WORK TO BE COMPLETED
Compute how many lines in the entries below contain "none", and output nothing but the number.

PROVIDED ENTRIES
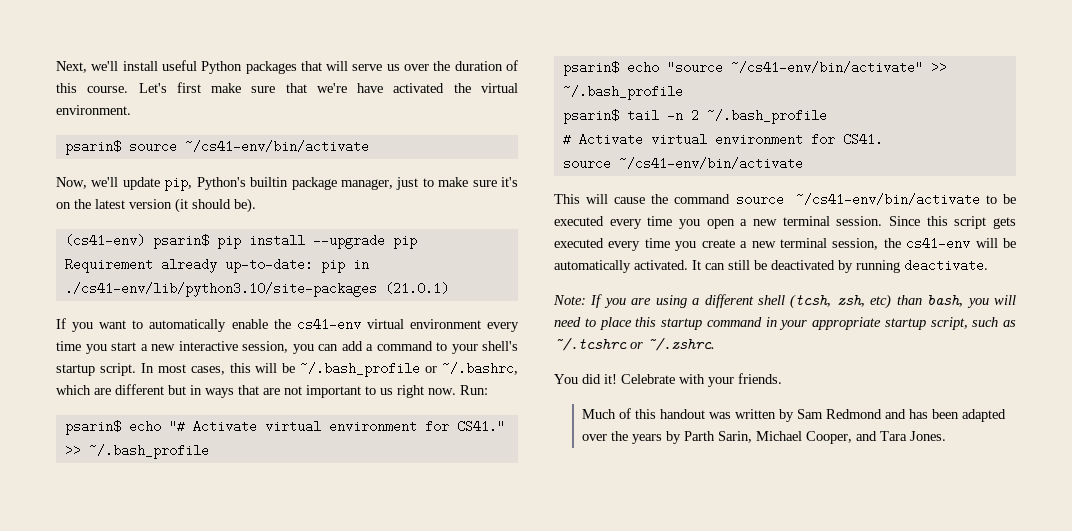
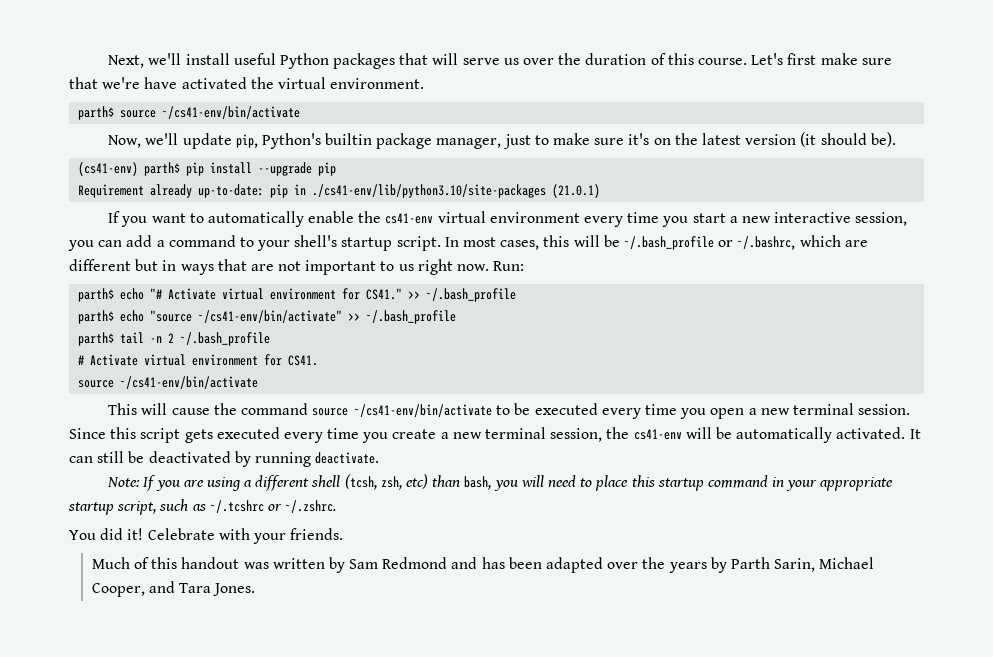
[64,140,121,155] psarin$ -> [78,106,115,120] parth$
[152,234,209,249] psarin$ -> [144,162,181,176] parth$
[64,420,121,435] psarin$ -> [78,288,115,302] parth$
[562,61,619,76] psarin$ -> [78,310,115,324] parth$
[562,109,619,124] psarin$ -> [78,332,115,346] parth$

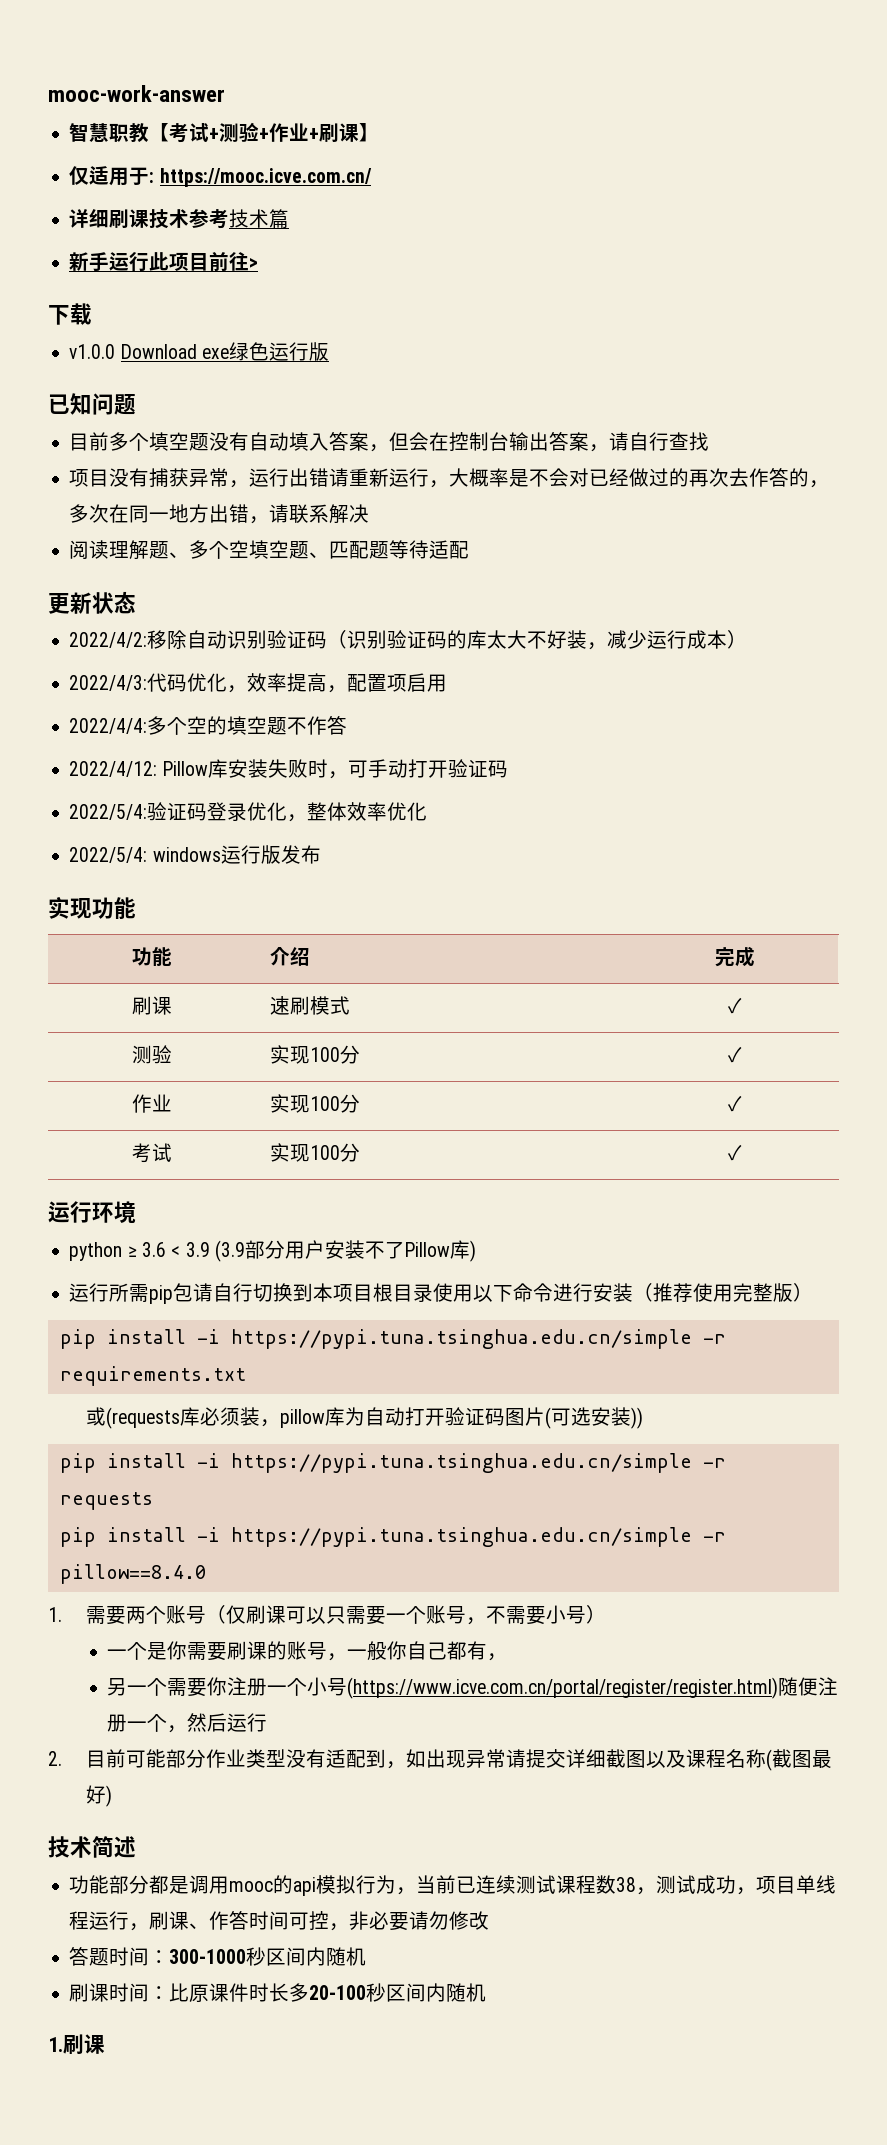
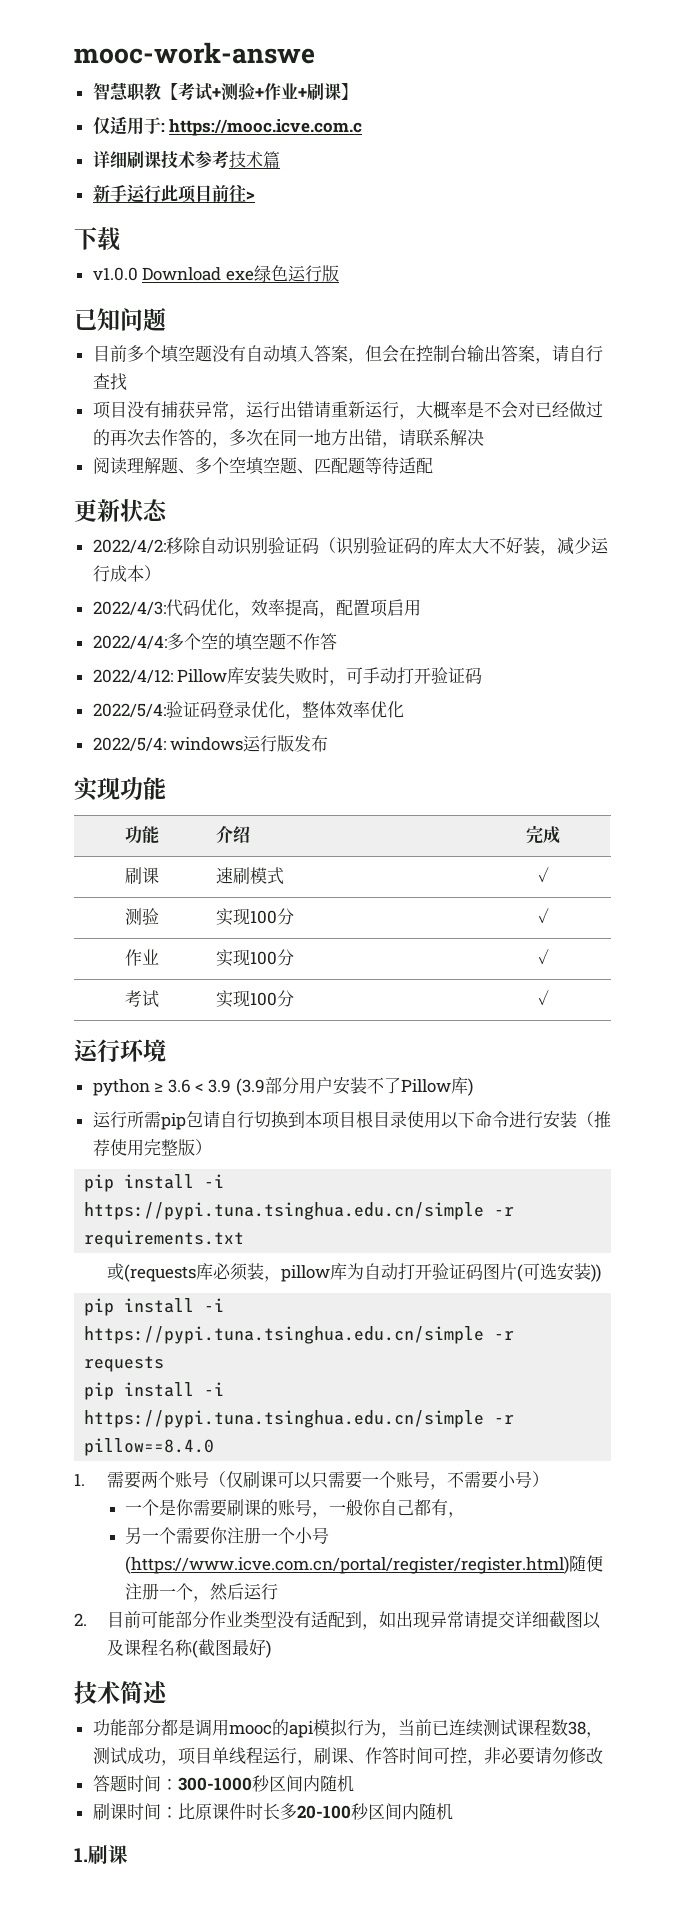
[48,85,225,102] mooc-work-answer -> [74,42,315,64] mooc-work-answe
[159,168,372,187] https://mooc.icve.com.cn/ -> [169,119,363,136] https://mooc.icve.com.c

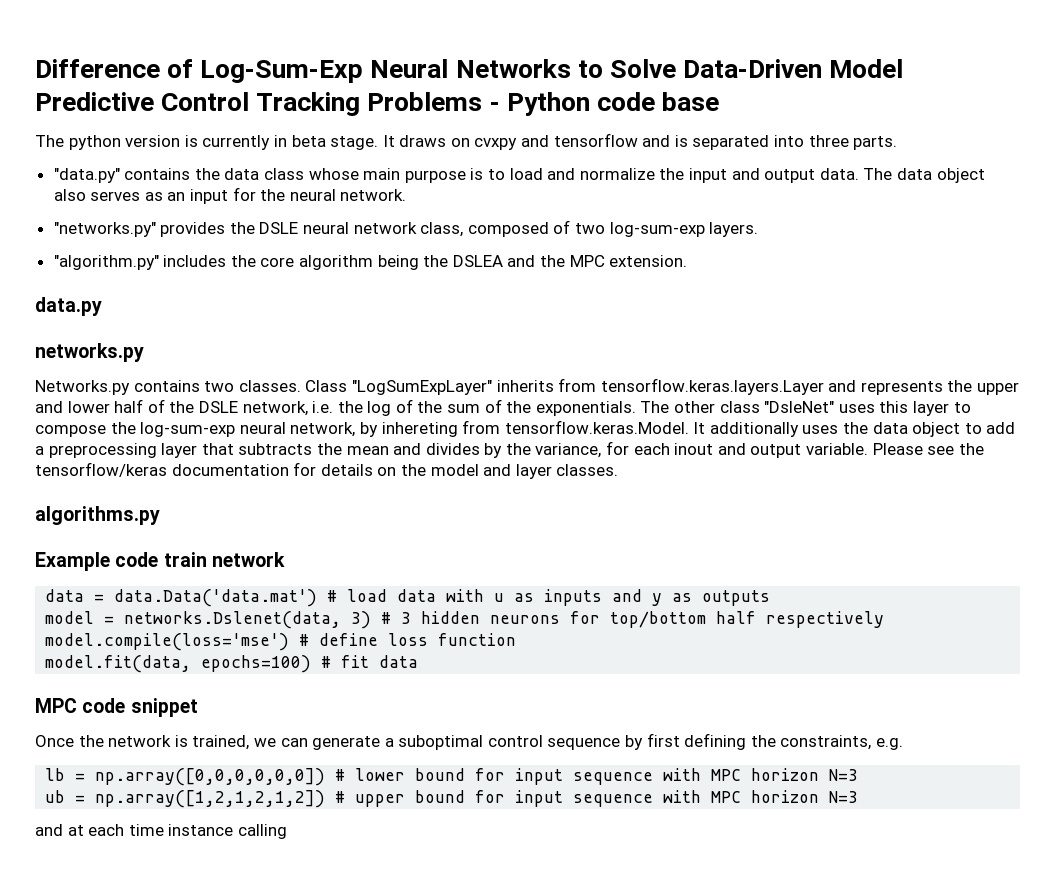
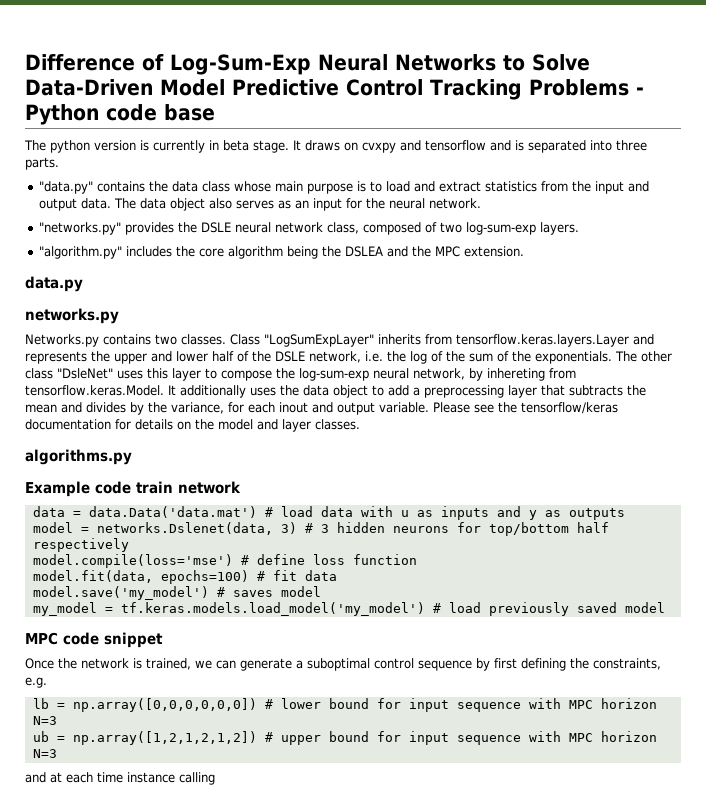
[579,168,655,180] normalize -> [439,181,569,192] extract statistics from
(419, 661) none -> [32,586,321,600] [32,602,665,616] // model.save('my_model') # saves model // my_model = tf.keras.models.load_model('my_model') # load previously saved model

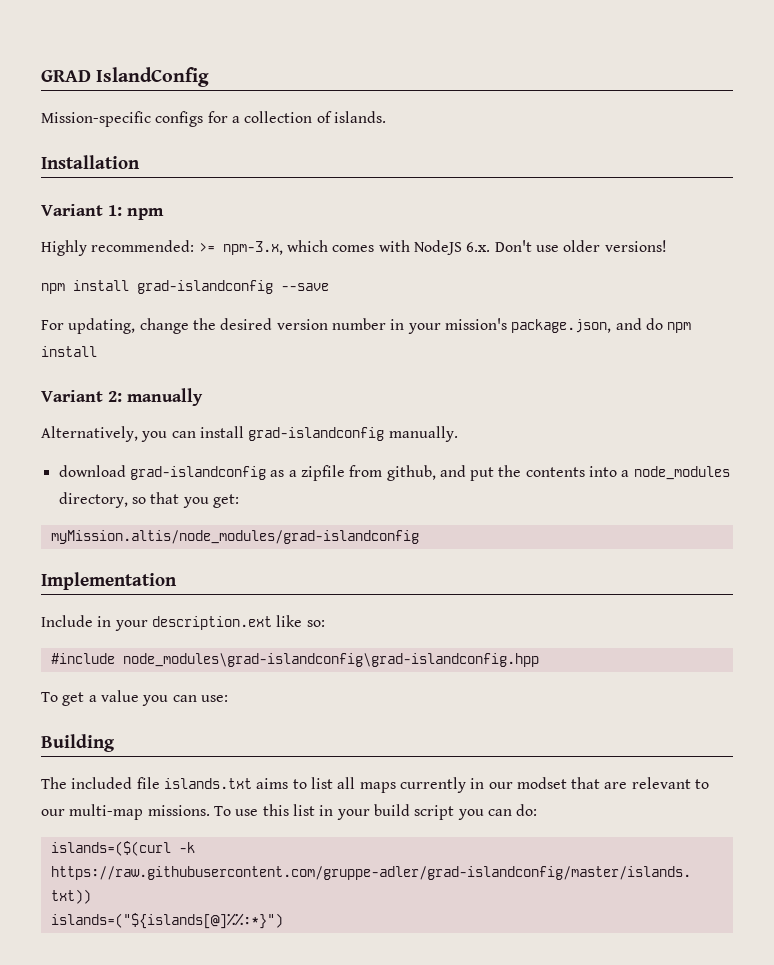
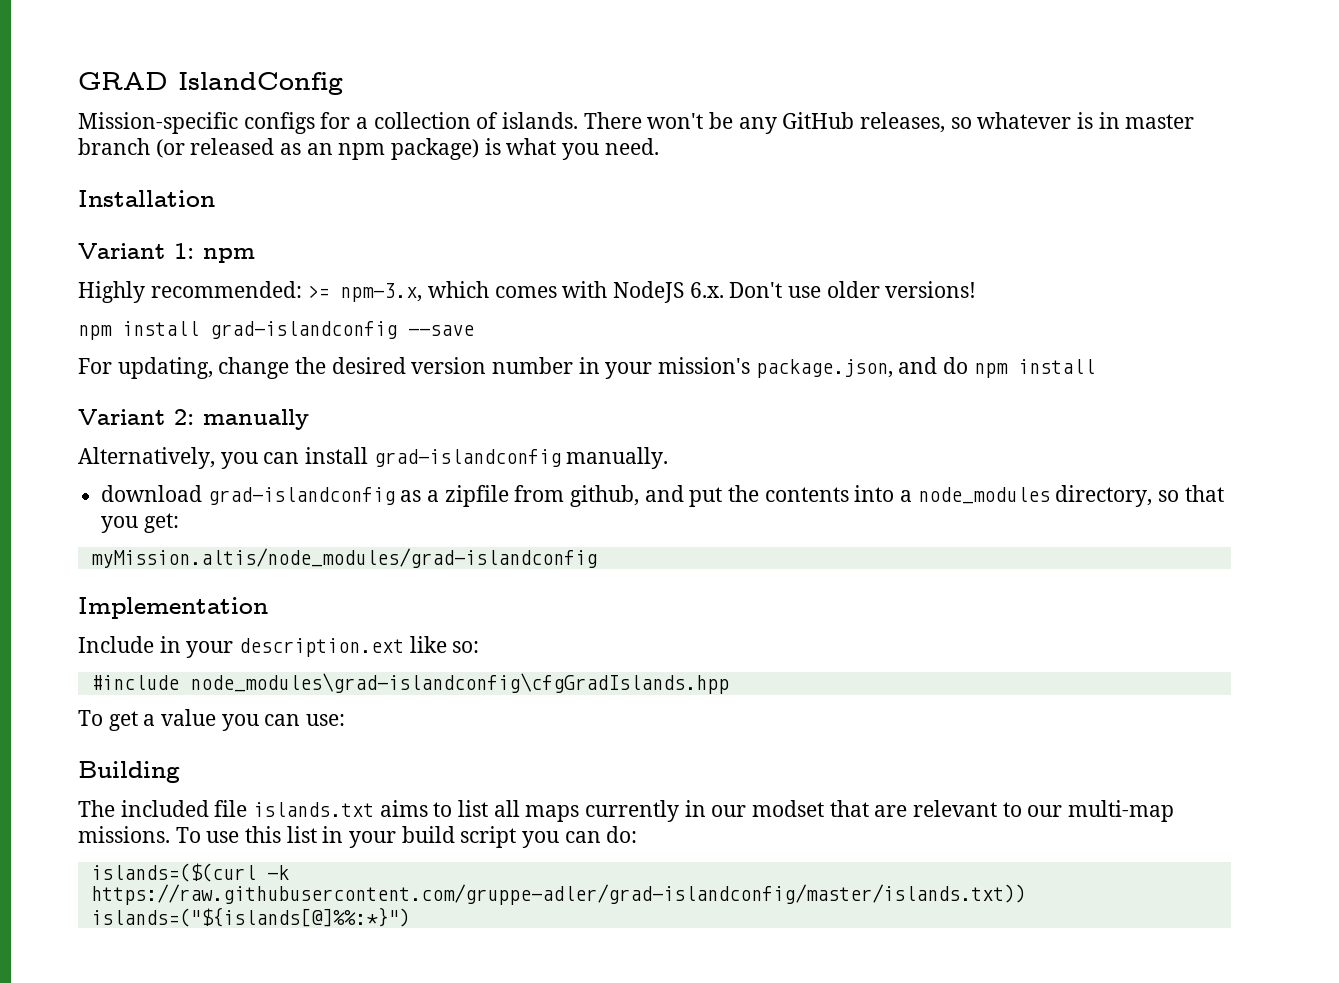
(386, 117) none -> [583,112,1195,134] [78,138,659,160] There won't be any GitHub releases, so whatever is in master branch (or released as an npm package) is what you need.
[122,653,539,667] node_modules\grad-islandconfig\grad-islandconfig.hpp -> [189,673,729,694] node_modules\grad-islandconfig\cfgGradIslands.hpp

PROBLEM SOLUTION
2